IMPROVING ALFALFA AND OTHER FORAGE CROPS FOR BIOENERGY, LIVESTOCK PRODUCTION, AND ENVIRONMENTAL PROTECTION
Location: Plant Science Research
Title: Spatial ramifications of crop selection: water quality and biomass energy
Submitted to: Book Chapter
Publication Type: Book / Chapter
Publication Acceptance Date: March 23, 2010
Publication Date: February 16, 2011
Citation: Russelle, M.P., Kelley, D.W., Birr, A.S., Tiffany, D.G. 2011. Spatial ramifications of crop selection: water quality and biomass energy. In: Clay, D.E., Shanahan, J.F., editors. GIS Applications in Agriculture. Volume 2. Nutrient Management for Energy Efficiency. Boca Raton, FL: CRC Press. p. 395-424.
Interpretive Summary: In agriculture, as in other human endeavors, problems often arise by unintentional mismanagement of resources. For example, adding the amount of fertilizer that is acceptable in most situations could result in ground water contamination in other situations. Making good decisions about which crop to grow and how to manage it requires knowledge of the soils – how they affect crop growth, water storage, and water movement. We used soils information, computer models of crop growth, and a Geographic Information System (GIS) to produce maps for two kinds of problems. The first was a case of increasing nitrate concentrations in the ground water used for public drinking water in a rural area. We developed maps that showed which fields were the most likely sources of the nitrate. With this information, the water supplier could focus on improving crop management on those fields, rather than less important fields. In the second situation, a town is planning to build a plant biomass processing facility to make ethanol or other transportation fuels. We analyzed the likely crop yields and energy production of corn, soybean, and alfalfa for all fields within 25 miles of the town. We found that alfalfa would produce much higher yields of both biomass and energy than soybean, especially on certain soils, and alfalfa would improve the efficiency of corn production. Because it is easier to interpret for most nonscientists, data presented in the form of maps can be more helpful than in other forms.

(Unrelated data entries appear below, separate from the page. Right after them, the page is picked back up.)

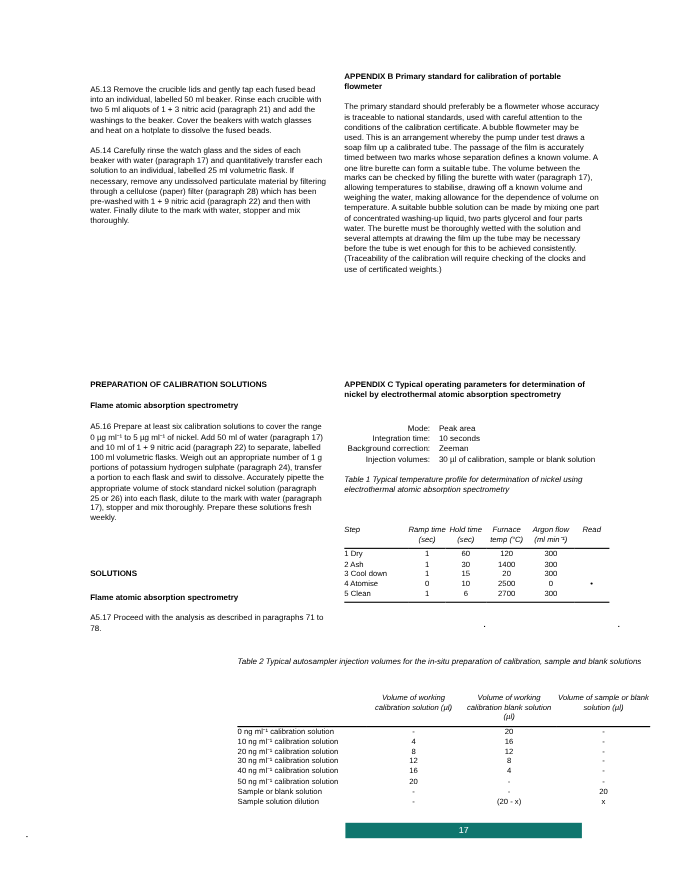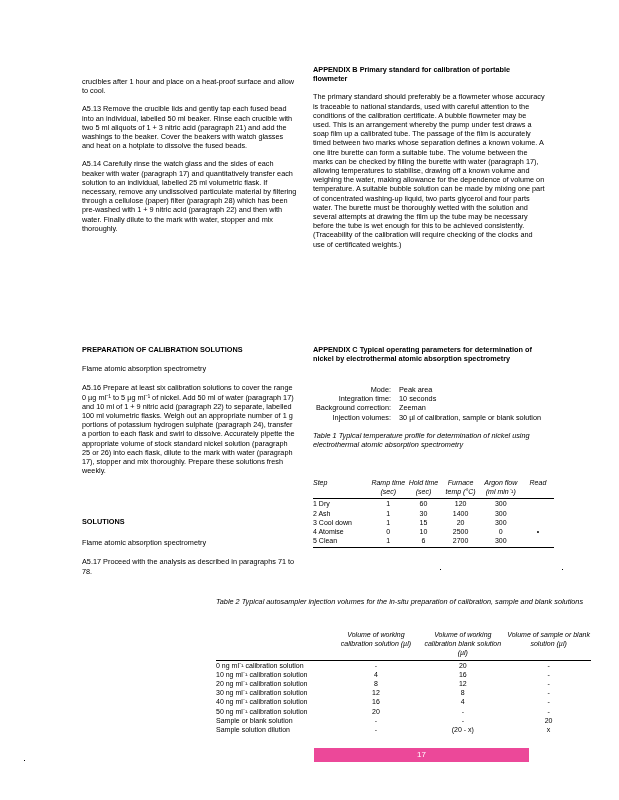--- a/index.html
+++ b/index.html
@@ -3,47 +3,46 @@
 <meta charset="utf-8">
 <style>
   html, body { margin: 0; padding: 0; background: #ffffff; }
   body { width: 619px; height: 800px; position: relative; overflow: hidden;
          font-family: "Liberation Sans", sans-serif; color: #000; font-size: 7.3px; line-height: 9.2px; }
   .col { position: absolute; }
   .left { left: 82px; top: 77px; width: 215px; }
   .right { left: 313px; top: 65px; width: 232px; }
   p { margin: 0 0 9px 0; }
   h2 { margin: 0; font-size: 7.3px; font-weight: bold; line-height: 9.2px; }
-  h3 { margin: 0; font-size: 7.3px; font-weight: normal; line-height: 9.2px; }
+  h3 { margin: 0; font-size: 7.3px; font-weight: bold; line-height: 9.2px; }
   .sec { position: absolute; }
   .params { position: absolute; left: 313px; top: 385px; width: 240px; }
   .params .row { display: flex; }
   .params .k { width: 78px; text-align: right; padding-right: 8px; }
   .params .v { flex: 1; }
   .caption { font-style: italic; }
   table { border-collapse: collapse; font-size: 7px; line-height: 9.2px; }
   td, th { padding: 0; font-weight: normal; }
   .t1 { position: absolute; left: 313px; top: 478px; width: 241px; }
   .t1 th { font-style: italic; vertical-align: top; }
   .t1 thead tr:last-child th { border-bottom: 1px solid #000; padding-bottom: 2px; }
   .t1 tbody tr:last-child td { border-bottom: 1px solid #000; padding-bottom: 2px; }
   .t1 .c { text-align: center; }
   .t2 { position: absolute; left: 216px; top: 630px; width: 375px; }
   .t2 th { font-style: italic; vertical-align: top; text-align: center; }
   .t2 thead tr th { border-bottom: 1px solid #000; padding-bottom: 2px; }
   .t2 .c { text-align: center; }
-  .footer-bar { position: absolute; left: 314px; top: 748px; width: 215px; height: 14px; background: #ec4899;
+  .footer-bar { position: absolute; left: 314px; top: 748px; width: 215px; height: 14px; background: #0f766e;
                 color: #fff; text-align: center; font-size: 8px; line-height: 14px; }
   .dot { position: absolute; width: 1px; height: 1px; background: #000; }
 </style>
 </head>
 <body>
 
 <div class="col left">
-  <p>crucibles after 1 hour and place on a heat-proof surface and allow to cool.</p>
   <p>A5.13  Remove the crucible lids and gently tap each fused bead into an individual, labelled 50 ml beaker.  Rinse each crucible with two 5 ml aliquots of 1 + 3 nitric acid (paragraph 21) and add the washings to the beaker. Cover the beakers with watch glasses and heat on a hotplate to dissolve the fused beads.</p>
   <p>A5.14  Carefully rinse the watch glass and the sides of each beaker with water (paragraph 17) and quantitatively transfer each solution to an individual, labelled 25 ml volumetric flask.  If necessary, remove any undissolved particulate material by filtering through a cellulose (paper) filter (paragraph 28) which has been pre-washed with 1 + 9 nitric acid (paragraph 22) and then with water.  Finally dilute to the mark with water, stopper and mix thoroughly.</p>
 </div>
 
 <div class="sec" style="left:82px; top:345px; width:215px;">
   <h2>PREPARATION OF CALIBRATION SOLUTIONS</h2>
   <div style="height:10px"></div>
   <h3>Flame atomic absorption spectrometry</h3>
   <div style="height:10px"></div>
   <p>A5.16  Prepare at least six calibration solutions to cover the range 0 µg ml⁻¹ to 5 µg ml⁻¹ of nickel.  Add 50 ml of water (paragraph 17) and 10 ml of 1 + 9 nitric acid (paragraph 22) to separate, labelled 100 ml volumetric flasks.  Weigh out an appropriate number of 1 g portions of potassium hydrogen sulphate (paragraph 24), transfer a portion to each flask and swirl to dissolve.  Accurately pipette the appropriate volume of stock standard nickel solution (paragraph 25 or 26) into each flask, dilute to the mark with water (paragraph 17), stopper and mix thoroughly.  Prepare these solutions fresh weekly.</p>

The use of GIS in concert with simple or complex simulation modeling provides an unparalleled way to generate new data and to help a variety of audiences understand spatial patterns of data. From improved understanding, policy incentives can be crafted to reduce adverse environmental impacts of agricultural production at lower costs than would be necessary otherwise. In this chapter, two case studies demonstrate how GIS and modeling can be used to understand how crop selection and soils interact to effect environmental outcomes across an agricultural landscape. We addressed the needs of two distinctly different audiences: 1) a public drinking water supplier faced with increasing nitrate in a ground water source; and 2) a variety of stakeholders involved with planning a new biomass conversion facility to produce renewable fuels from grain or cellulosic feedstock. In both cases, the GIS output documents the benefits of the perennial legume alfalfa (Medicago sativa L.) in particular landscape areas and provides a mechanism to compare alfalfa with corn (Zea mays L.) and soybean [Glycine max (L.) Merr.].